Passersby at 14th and G Street downtown often stop to stare at the large, graceful National Bank building, which has sat as a vacant hole in the cityscape for decades. As they continue down G Street eastward, the confusion only deepens, at abandoned-looking buildings hung with signage for the long-shuttered Clement’s Pastry Shop, Grafix Tattoo, and Hollywood Nails.
The fourth building in, 1334 G Street, is entirely blank. But this one, at least, is very much in use: It’s the nerve center for the creation of a monument to the Armenian genocide, slated to occupy the bank building on the corner.
The project hasn’t been moving quickly. The news broke a few weeks ago that the organization was behind on its property taxes—which have since been paid—and a nasty lawsuit from a disgruntled former donor has prolonged the already lengthy process of designing a museum in an historic building. There is still no projected opening date; Van Krikorian, an executive with Global Gold Corp and chairman of the museum’s steering committee, just hopes to get another court date by the end of the year.
Meanwhile, Rouben Adalian, the maestro of the museum effort, is anxious for D.C. denizens to know that things are still happening.
“If we were an art collection, and it were just about finding space in a building, it would have been done in a year,” he told Housing Complex one recent morning. “We’ve made a lot of headway, I just wish there was some way to show it!”
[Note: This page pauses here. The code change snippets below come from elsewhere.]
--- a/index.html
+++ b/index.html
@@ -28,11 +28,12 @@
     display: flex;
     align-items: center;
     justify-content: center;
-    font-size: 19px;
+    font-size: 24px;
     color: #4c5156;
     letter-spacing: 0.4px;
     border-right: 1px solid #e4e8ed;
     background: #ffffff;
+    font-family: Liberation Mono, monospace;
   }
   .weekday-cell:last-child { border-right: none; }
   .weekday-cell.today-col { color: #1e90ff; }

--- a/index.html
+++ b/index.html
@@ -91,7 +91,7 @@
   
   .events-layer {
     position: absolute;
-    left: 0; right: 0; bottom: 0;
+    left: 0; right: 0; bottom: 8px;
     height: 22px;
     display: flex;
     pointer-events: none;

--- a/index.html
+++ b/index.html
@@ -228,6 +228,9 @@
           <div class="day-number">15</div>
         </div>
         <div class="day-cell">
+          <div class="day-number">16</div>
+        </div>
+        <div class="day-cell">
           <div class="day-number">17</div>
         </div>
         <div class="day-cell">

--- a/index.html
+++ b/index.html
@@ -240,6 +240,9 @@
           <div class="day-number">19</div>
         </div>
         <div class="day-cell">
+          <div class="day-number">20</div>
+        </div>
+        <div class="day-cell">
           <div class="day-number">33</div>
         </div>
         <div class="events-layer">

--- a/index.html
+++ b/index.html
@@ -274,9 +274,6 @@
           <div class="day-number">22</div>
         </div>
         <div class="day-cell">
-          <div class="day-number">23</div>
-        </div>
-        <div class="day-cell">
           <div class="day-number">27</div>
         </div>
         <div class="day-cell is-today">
In creating an approximately 50,000-square-foot genocide memorial, there is one very successful model: The Holocaust Museum, which opened in 1993 and is one of the most heavily-trafficked in D.C. But this task may be a bit more challenging, considering that there is so much less visual evidence—little remains from the killing of 1.5 million people back in 1917. Adalian’s main charge is putting together the items that will fill up the bank and adjoining glassy new building that he calls the “tower of light.”
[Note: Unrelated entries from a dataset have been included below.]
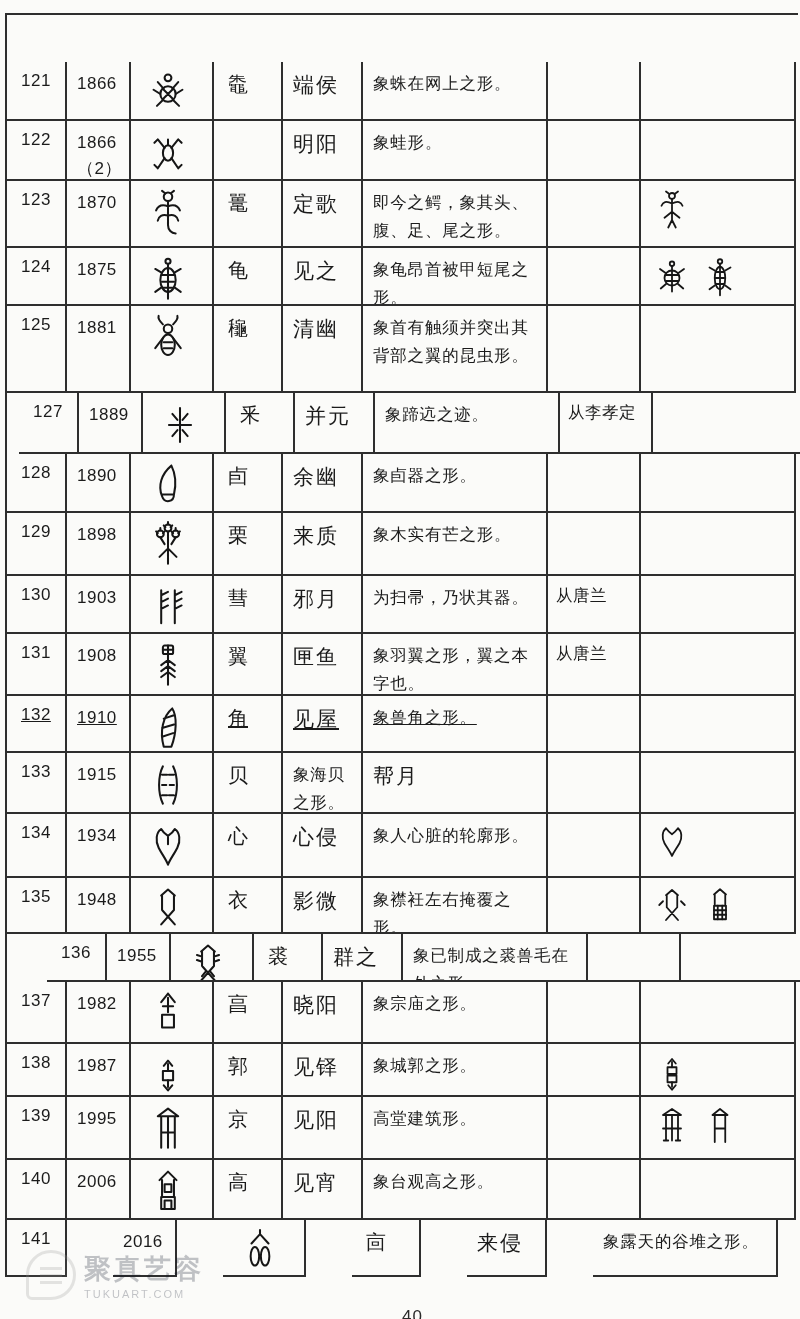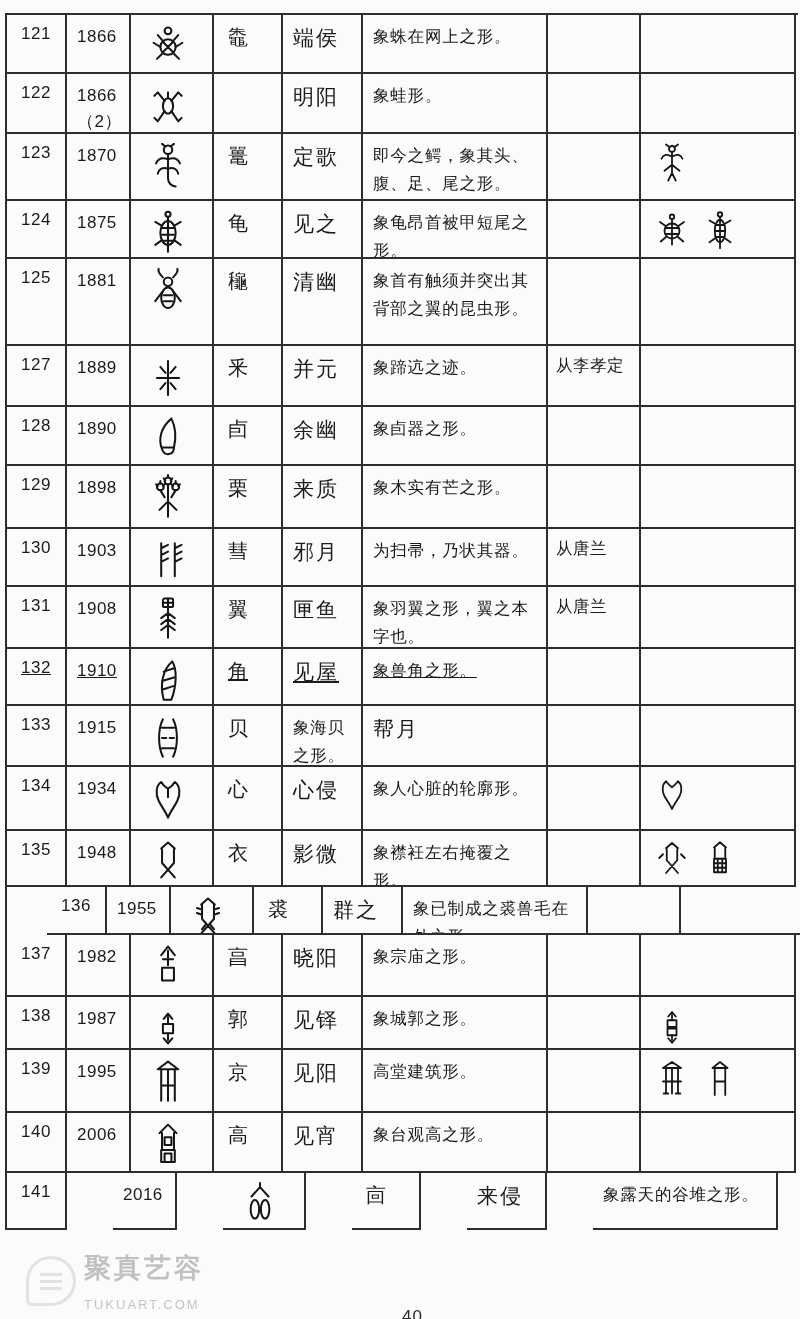--- a/index.html
+++ b/index.html
@@ -52,7 +52,7 @@
 
 <div class="page">
   <div class="tbl" id="tbl">
-      <div class="trow" style="height: 59px;">
+      <div class="trow" style="height: 59px; margin-top: 47px;">
         <div class="cell c-no">121</div>
         <div class="cell c-num">1866</div>
         <div class="cell c-glyph">

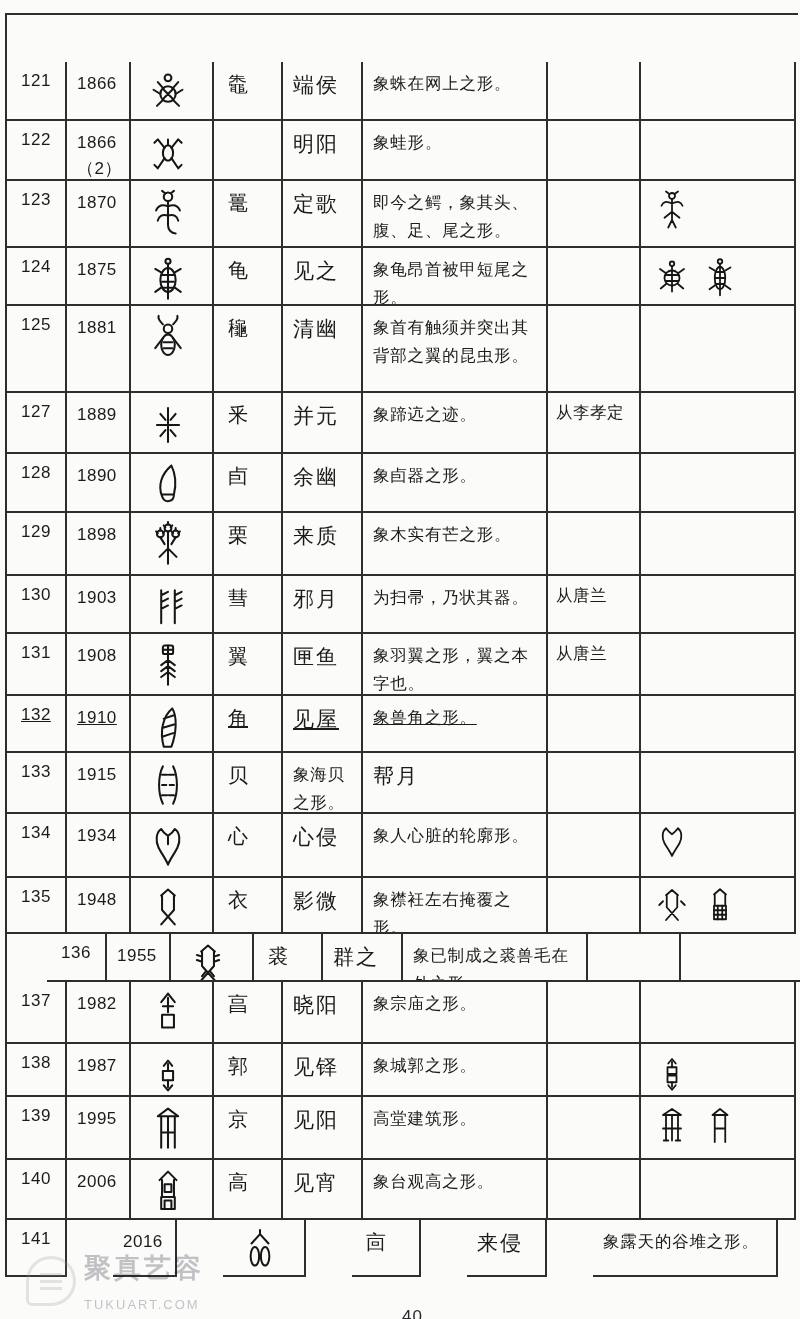--- a/index.html
+++ b/index.html
@@ -147,7 +147,7 @@
         <div class="cell c-src"></div>
         <div class="cell c-extra"></div>
       </div>
-      <div class="trow" style="height: 61px;">
+      <div class="trow" style="height: 61px; padding-left: 12px;">
         <div class="cell c-no">127</div>
         <div class="cell c-num">1889</div>
         <div class="cell c-glyph">

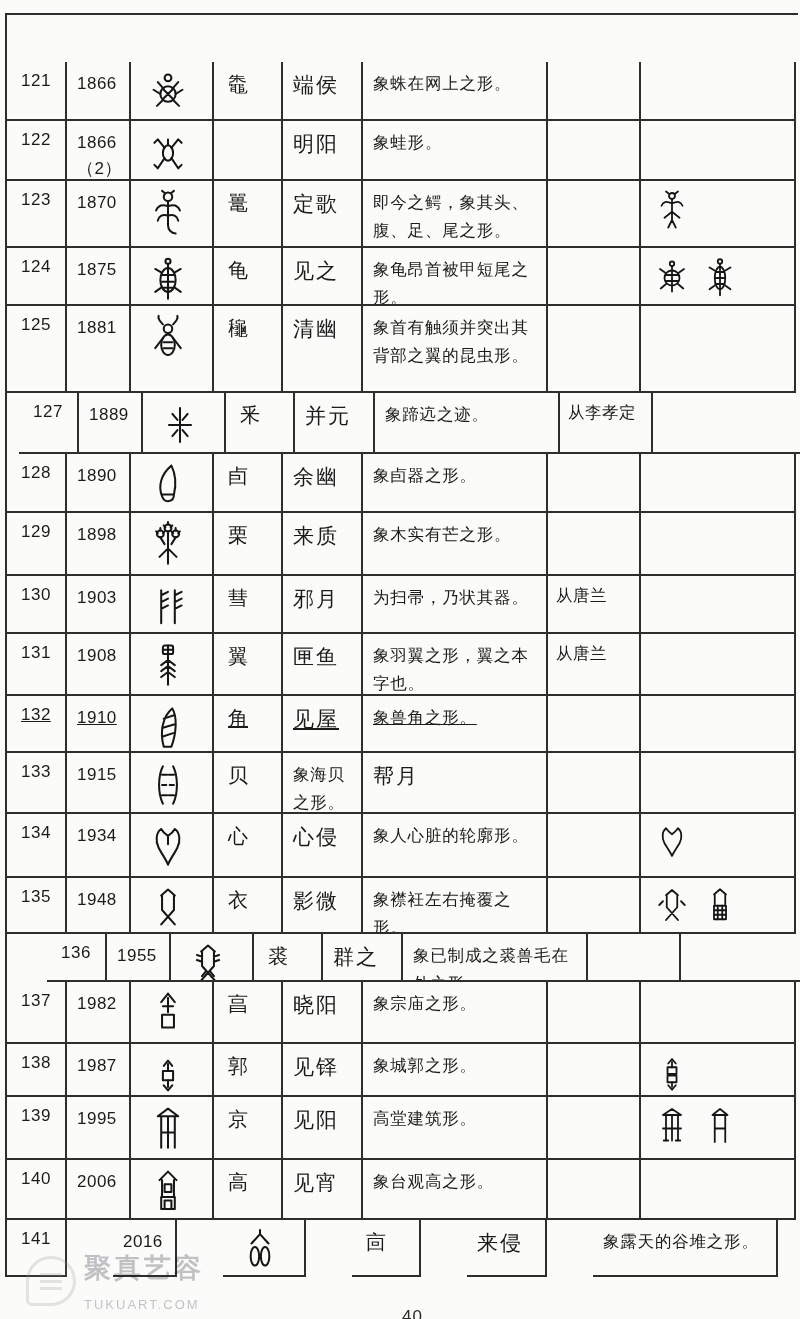--- a/index.html
+++ b/index.html
@@ -42,7 +42,7 @@
   .wm-bubble i{display:block;width:22px;height:3px;background:#9a9a9a;}
   .wm-text{display:flex;flex-direction:column;}
   .wm-cn{font-size:27px;font-weight:bold;letter-spacing:3px;font-family:"Liberation Serif",serif;}
-  .wm-url{font-size:13px;letter-spacing:2px;margin-top:11px;}
+  .wm-url{font-size:11px;letter-spacing:2px;margin-top:1px;}
   .pagenum{
     position:absolute;left:402px;top:1307px;font-size:17px;letter-spacing:1px;color:#2a2a2a;
   }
Thinking about genocide all day sure makes for a sober mien. Adalian, a U.S.-born historian, has spent his career interviewing survivors and putting together a 476-page index for documentation of the horrific history. He rarely smiles and speaks softly, sometimes inaudibly, his soft brown eyes often downcast.
“People want to live. They don’t want to die,” Adalian says at one point, slipping into teaching mode. “That’s why a government that wants to destroy a population, you ultimately have to kill them all.”
Day to day, Adalian directs a flock of young people compiling documents and archiving materials. Another floor is rapidly filling with audio tapes, books, and artifacts collected from the furthest reaches of the Armenian diaspora. The museum will eventually contain items from the Near East Foundation, as well as the personal library of an Armenian hero, Ambassador Henry Morgenthau.
While the collection is still coming together, the exhibits themselves, designed by Gallagher Associates, are nearly finished. Visitors will enter through the new annex, which focuses on the Americans and Europeans who aided the Armenians—a large component of the museum’s raison d’etre in D.C.
“The people of this country came to the rescue,” says Adalian, noting that entrance will be free. “At the end of the day, it’s a gift of the Armenian community to the American people in gratitude for their assistance.”
The main interior hall of the bank has a lot to cover: The museum seeks to tell the whole 3,000-year history of the Armenian people, including its status as the world’s first Christian nation, its music and architecture, and the rumblings of genocide decades before the events of 1917 and onwards. The designs make heavy use of large, wall-covering photographs, interactive displays, and audio. They have to fit around the current furniture of the bank itself, which had to be preserved—steel vaults, counters, lamps and all.
Visitors will make their way upwards through the chronology, ending on the top level—a windowless floor fit for the gravity of its subject matter, the genocide itself. Many of the walls have been designed as fractured surfaces, with disorienting planes and vertices.
“You can’t use a smooth wall surface to show how a civilization was destroyed,” Adalian explained. “You can’t put it back together, there’s all these broken pieces.”
The museum, though, ends on a more uplifting note: A “Taking Action Center” that will cover genocides all over the world, encouraging prevention and intervention at the earliest stages.
If the experience becomes too intense, visitors can retire to a memorial garden outside. Don’t think about taking your lunch there with a friend though—it’s for serious reflection only.